A la fin des années 1980, à San Diego, une fois le lycée derrière eux, Robin Proper-Shepard et trois compères forment le groupe Society Line. Le groupe se taille peu à peu une certaine réputation dans le milieu noisy et, rebaptisé The God Machine, se retrouve à Londres au début des années 1990. Réduit à un trio, le combo fait paraître un premier album, Scenes from the second storey, en 1993 qui lui confère une aura grandissante. Alors que le groupe met la touche finale à son second lp, le bassiste Jimmy Fernandez décède brutalement d’une attaque cérébrale. Un voile noir s’abat sur les épaules de Proper-Shepard et le décès de Fernandez met un terme soudain à l’existence de The God Machine.
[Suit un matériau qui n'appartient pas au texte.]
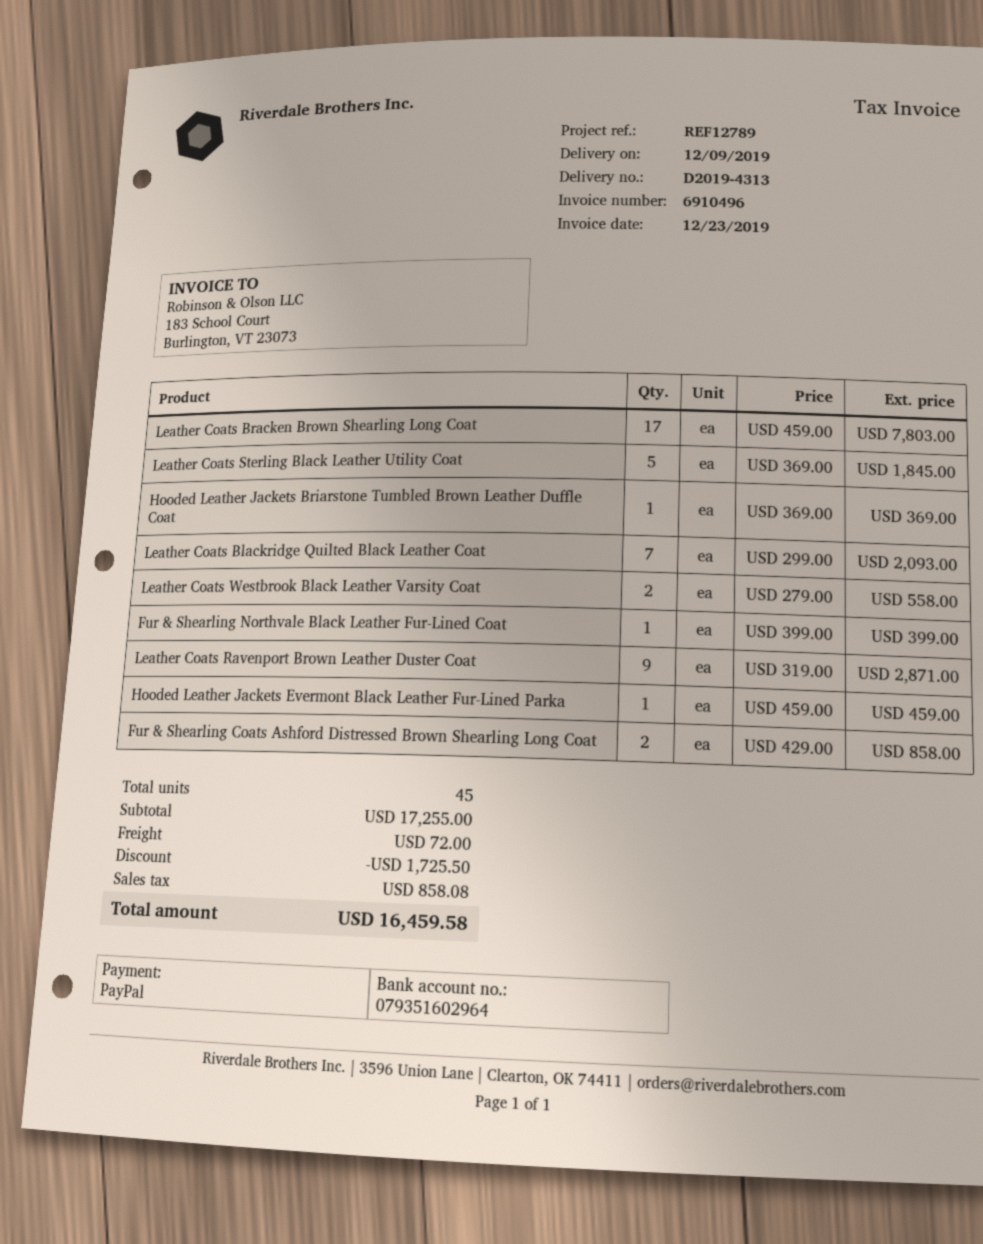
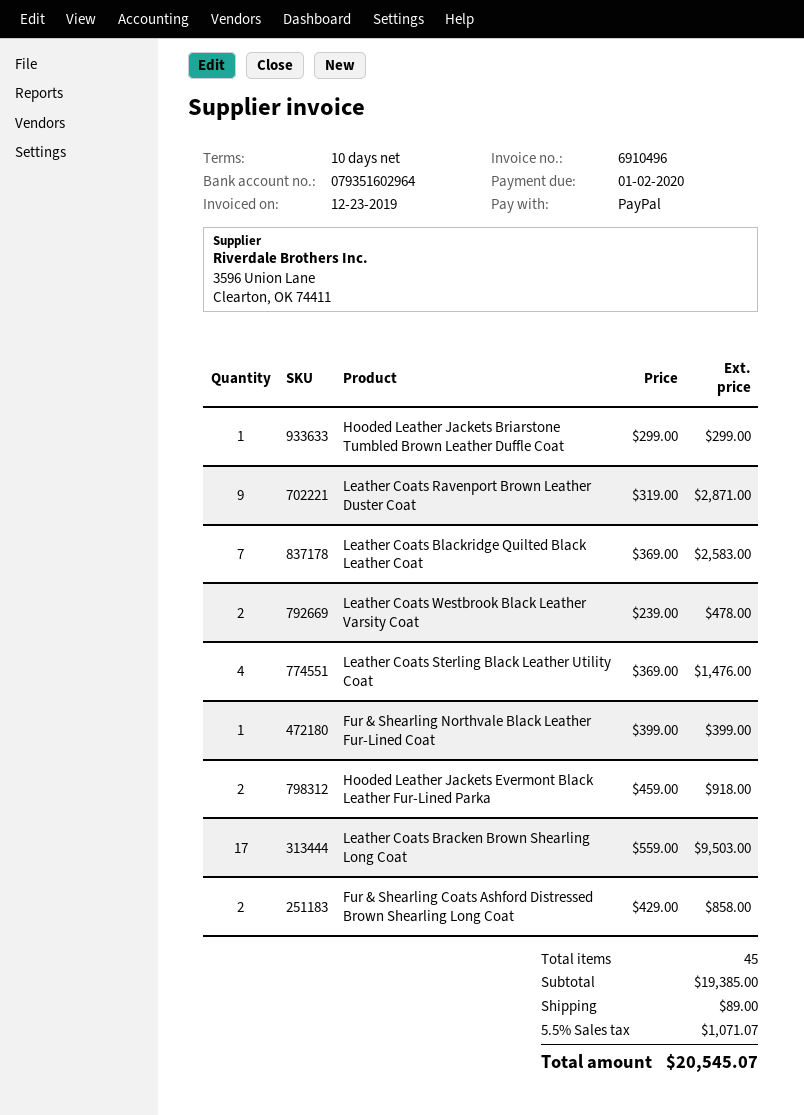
Leather Coats Bracken Brown Shearling Long Coat: 17 x 459.00 = 7803.00 -> 17 x 559.00 = 9503.00
Leather Coats Sterling Black Leather Utility Coat: 5 x 369.00 = 1845.00 -> 4 x 369.00 = 1476.00
Hooded Leather Jackets Briarstone Tumbled Brown Leather Duffle Coat: 1 x 369.00 = 369.00 -> 1 x 299.00 = 299.00
Leather Coats Blackridge Quilted Black Leather Coat: 7 x 299.00 = 2093.00 -> 7 x 369.00 = 2583.00
Leather Coats Westbrook Black Leather Varsity Coat: 2 x 279.00 = 558.00 -> 2 x 239.00 = 478.00
Hooded Leather Jackets Evermont Black Leather Fur-Lined Parka: 1 x 459.00 = 459.00 -> 2 x 459.00 = 918.00
subtotal: 17255.00 -> 19385.00
discount: 1725.50 -> none
shipping: 72.00 -> 89.00
tax: 858.08 -> 1071.07
total: 16459.58 -> 20545.07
Marqué par le deuil, Proper-Shepard écrit alors une série de chansons et s’entoure de musiciens amis pour leur donner forme sous le nom de Sophia. De ces tourments naît donc ce Fixed water bouleversant.
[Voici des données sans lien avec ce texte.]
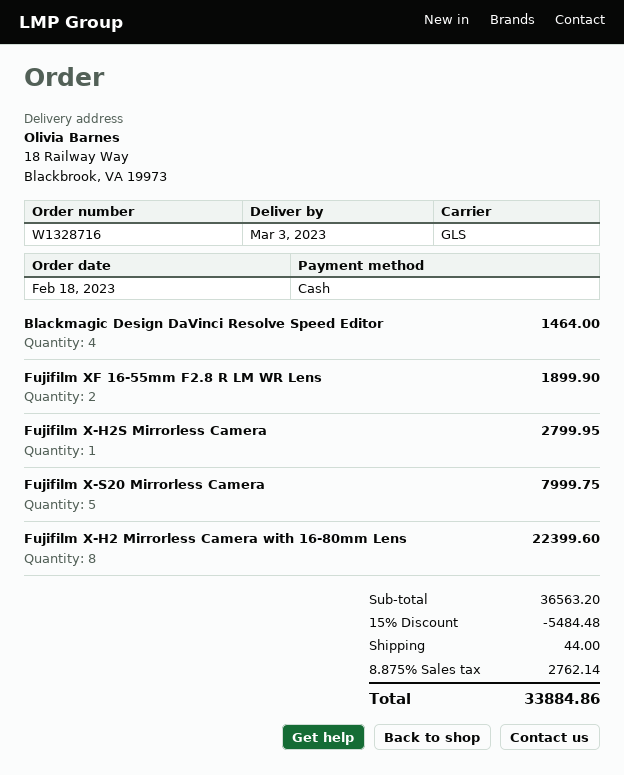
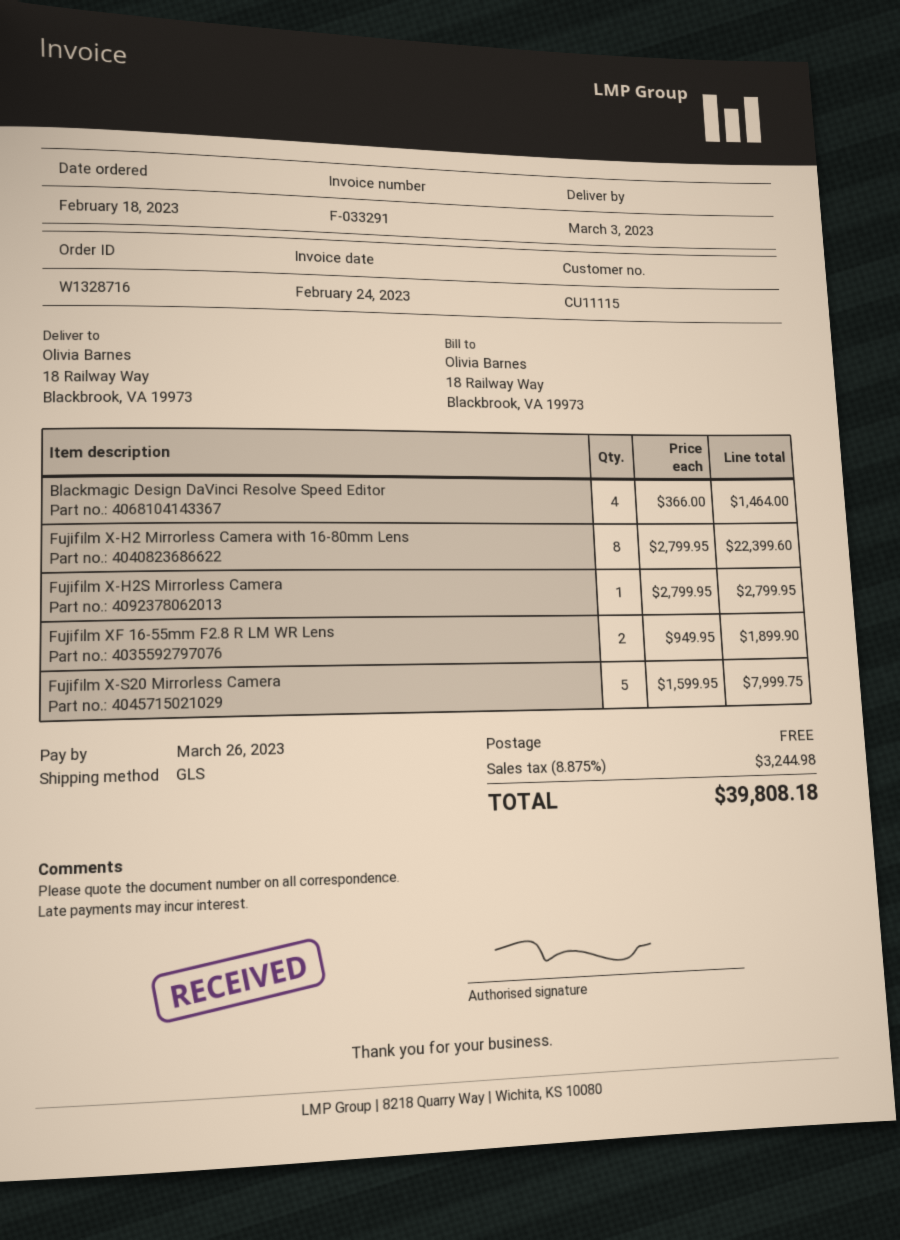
discount: 15% = 5484.48 -> none
shipping: 44.00 -> 0.00
tax: 8.875% = 2762.14 -> 8.875% = 3244.98
total: 33884.86 -> 39808.18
Sur les huit titres de ce condensé de lumière noire, on entend le chant d’un homme rempli de larmes, mais qui parvient à sublimer sa douleur pour mieux poser les jalons de sa reconstruction. Sur les gravats d’une vie en ruines (mort d’un ami, fin d’un groupe et d’une relation sentimentale), Proper-Shepard s’expose à nu pour solde de tout compte, ne cachant rien de ses insuffisances sans jamais pour autant sombrer dans l’auto-apitoiement larmoyant. Proper-Shepard ne chiale sur l’épaule de personne, il avance, le cœur à vif mais encore une vie à vivre. Entre folk, blues et country, Sophia délaisse l’habillage noise qui faisait le quotidien de The God Machine et joue une musique pleine d’espace et de silence, d’où la douleur semble peu à peu s’écouler (grâce notamment à l’utilisation de la pedal-steel) tandis que les notes s’élèvent loin au-dessus des pesanteurs douloureuses qui les ont fait naître. La mort n’est jamais loin mais Sophia convoque les fantômes à sa table pour leur permettre d’apaiser leurs âmes avant l’au-delà. Au final, Proper-Shepard et son groupe érigent avec recueillement un mémorial sublime en hommage à leur ami disparu, quelque chose comme un dernier adieu.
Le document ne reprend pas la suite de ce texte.